There are 22 FGF-family members with four canonical FGF-receptors in humans and mice [25, 69]. FGF ligands can be divided into subfamilies by their mode of action as well as their phylogeny. FGFs-11/12/13/14 are not secreted and act intracellularly while endocrine FGFs-15/21/23 signal via long-distances. All other FGFs signal in a para- or autocrine manner [25]. Here, we report an enhanced expression of 8 FGF ligands upon HSV-1 infection among which there was no FGF belonging to the intracellular subfamily. The only endocrine FGF was FGF-15 which promotes neuronal differentiation in cortical development [70]. The other upregulated paracrine FGFs were FGF-3 as the only member of the FGF-7 subfamily, FGF-8 as the only member of the FGF-8 subfamily, FGF-9 and 20 which belong to the FGF-9 subfamily, and the complete FGF-4 subfamily (FGF-4, 5, and 6).
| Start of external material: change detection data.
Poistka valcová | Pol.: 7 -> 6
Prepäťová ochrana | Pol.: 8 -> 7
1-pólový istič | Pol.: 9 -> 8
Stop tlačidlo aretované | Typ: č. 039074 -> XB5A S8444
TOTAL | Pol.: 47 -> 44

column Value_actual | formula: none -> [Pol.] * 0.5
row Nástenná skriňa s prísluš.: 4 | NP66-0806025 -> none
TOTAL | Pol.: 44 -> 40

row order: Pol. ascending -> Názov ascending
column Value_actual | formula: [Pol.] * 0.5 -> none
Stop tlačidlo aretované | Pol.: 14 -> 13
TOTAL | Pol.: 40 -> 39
Neurotrophic activity has been reported for FGF-8, 9, and 20 [71,72,73] and their upregulation in HSV-1-infected PCCs may protect neurons from apoptosis. FGF-6 is expressed in the brain with a yet undefined role [74]. FGF-5 may have some neurotrophic activity in vitro [75], although this is less clear in vivo [76]. FGF-4 mRNA is expressed at the rostral migratory region and the subventricular zone. The protein induces neuronal progenitor proliferation and neuronal differentiation indicating a role in neurogenesis [77].
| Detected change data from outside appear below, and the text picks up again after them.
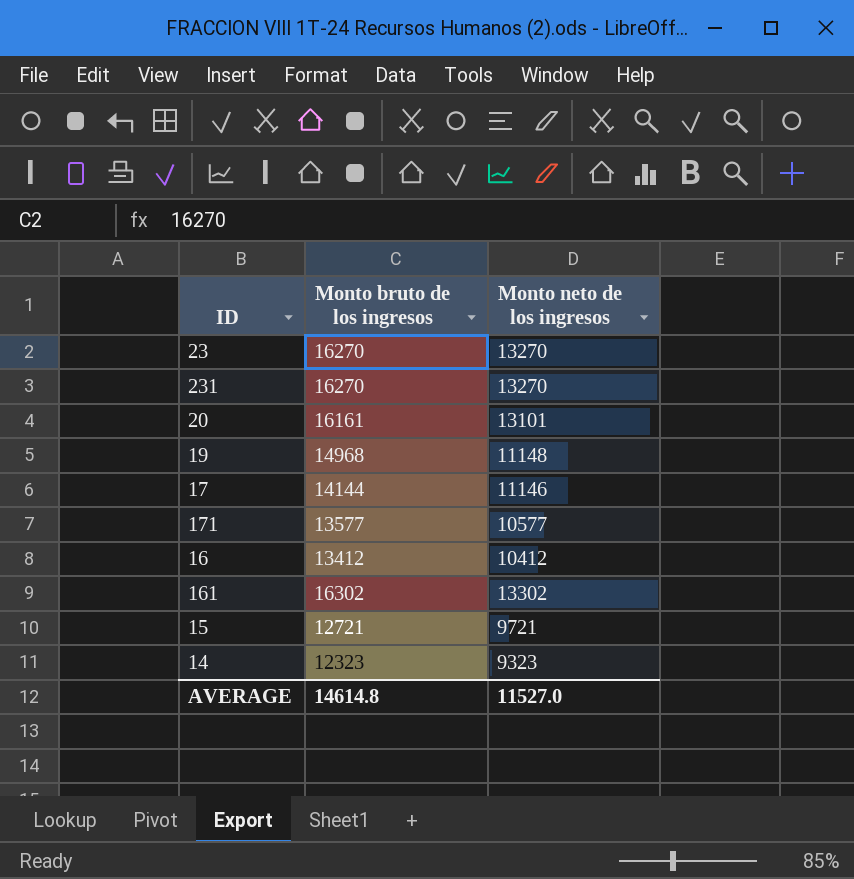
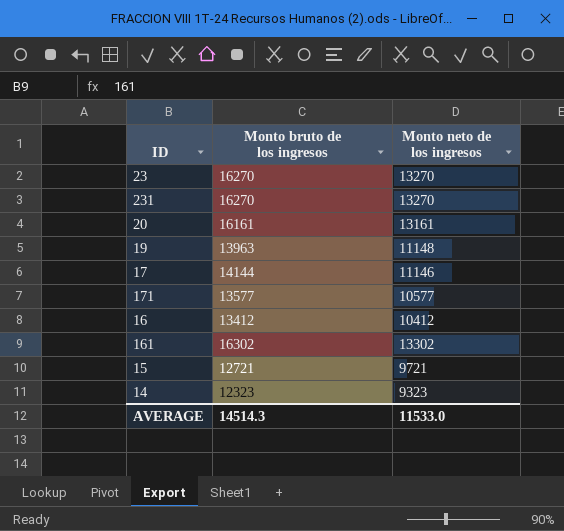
20 | Monto neto de los ingresos: 13101 -> 13161
19 | Monto bruto de los ingresos: 14968 -> 13963
AVERAGE | Monto bruto de los ingresos: 14614.8 -> 14514.3
AVERAGE | Monto neto de los ingresos: 11527.0 -> 11533.0

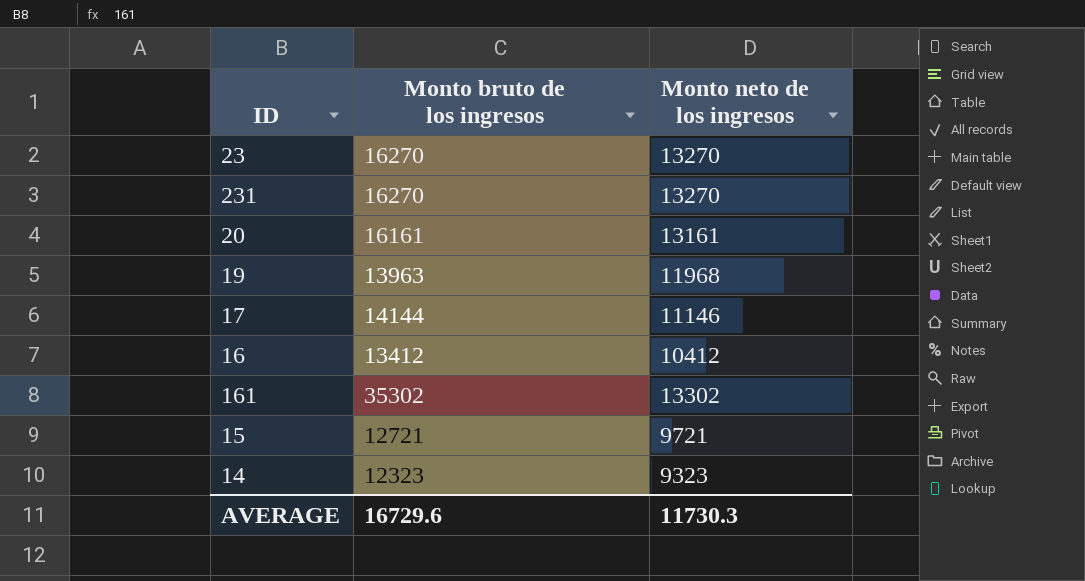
row 171: 13577 | 10577 -> none
19 | Monto neto de los ingresos: 11148 -> 11968
161 | Monto bruto de los ingresos: 16302 -> 35302
AVERAGE | Monto bruto de los ingresos: 14514.3 -> 16729.6
AVERAGE | Monto neto de los ingresos: 11533.0 -> 11730.3

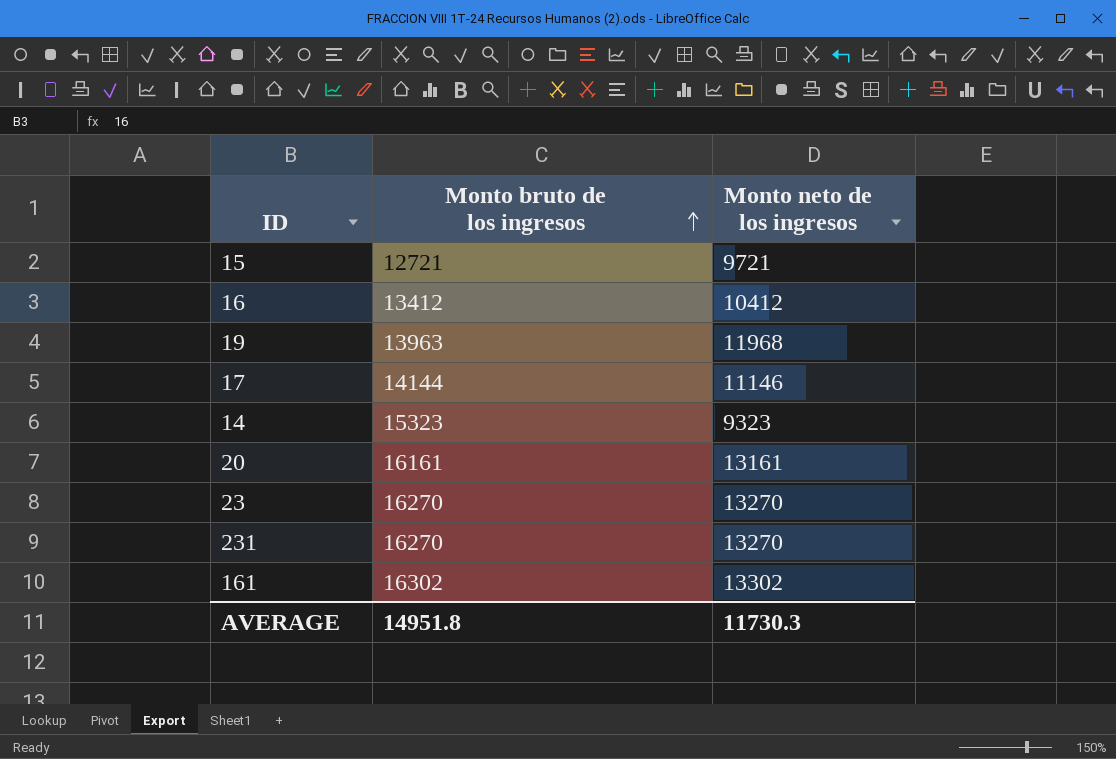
row order: none -> Monto bruto de los ingresos ascending
14 | Monto bruto de los ingresos: 12323 -> 15323
161 | Monto bruto de los ingresos: 35302 -> 16302
AVERAGE | Monto bruto de los ingresos: 16729.6 -> 14951.8

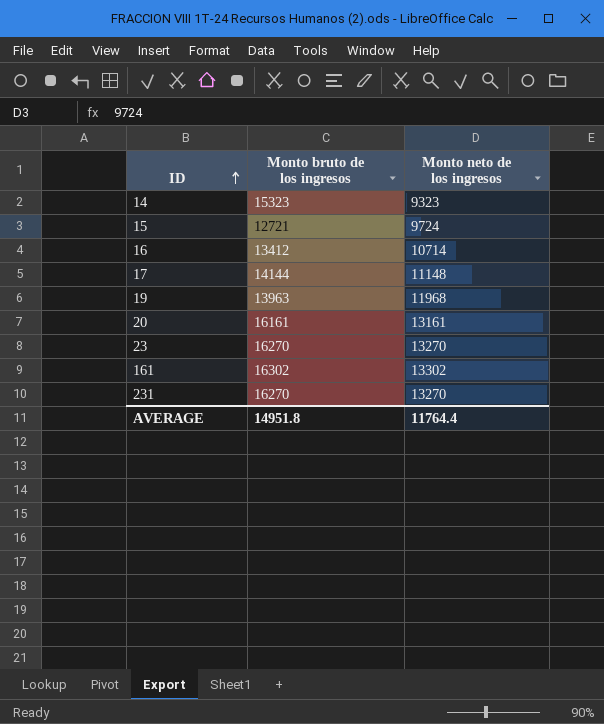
row order: Monto bruto de los ingresos ascending -> ID ascending
15 | Monto neto de los ingresos: 9721 -> 9724
16 | Monto neto de los ingresos: 10412 -> 10714
17 | Monto neto de los ingresos: 11146 -> 11148
AVERAGE | Monto neto de los ingresos: 11730.3 -> 11764.4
Besides neurons, glial cells such as astrocytes are important targets for FGF-signaling in the CNS. An astrocyte-specific depletion of the FGF-receptors induced a de novo astrogliosis in healthy brains and enhanced the astrogliosis after brain damage leading to an enlarged glial scar. This indicates an inhibitory effect of FGF signaling on proliferation during inflammatory astrocyte-activation [78]. Interestingly, astrocytes which were incubated with FGF-8 became migratory and hypertrophic [27]—reminiscent of HSV-1-infected PCCs which produce more FGF-8 and comprise enlarged astrocytes. On the one hand, FGF-signaling suppresses an inflammatory-astrogliosis, but on the other hand it induces a migratory, hypertrophic phenotype which may relate to A2 astrocytes. Thus FGFs may mediate the important A1 to A2 shift thereby promoting repair over removal of damaged cells. Considering this, FGFs secreted from HSV-1-infected CNS cells may be anti-inflammatory via astrocytic FGFR activation and promote regeneration and repair via neuronal FGFR activation. Whether this is beneficial in the context of HSV-1 CNS infections or promotes detrimental viral spread needs to be resolved in future studies.

Conclusions

HSV-1 induces FGF production in primary cortical brain cultures which depends on the viral protein ICP0 and induces neurotrophic signaling in neighboring cells.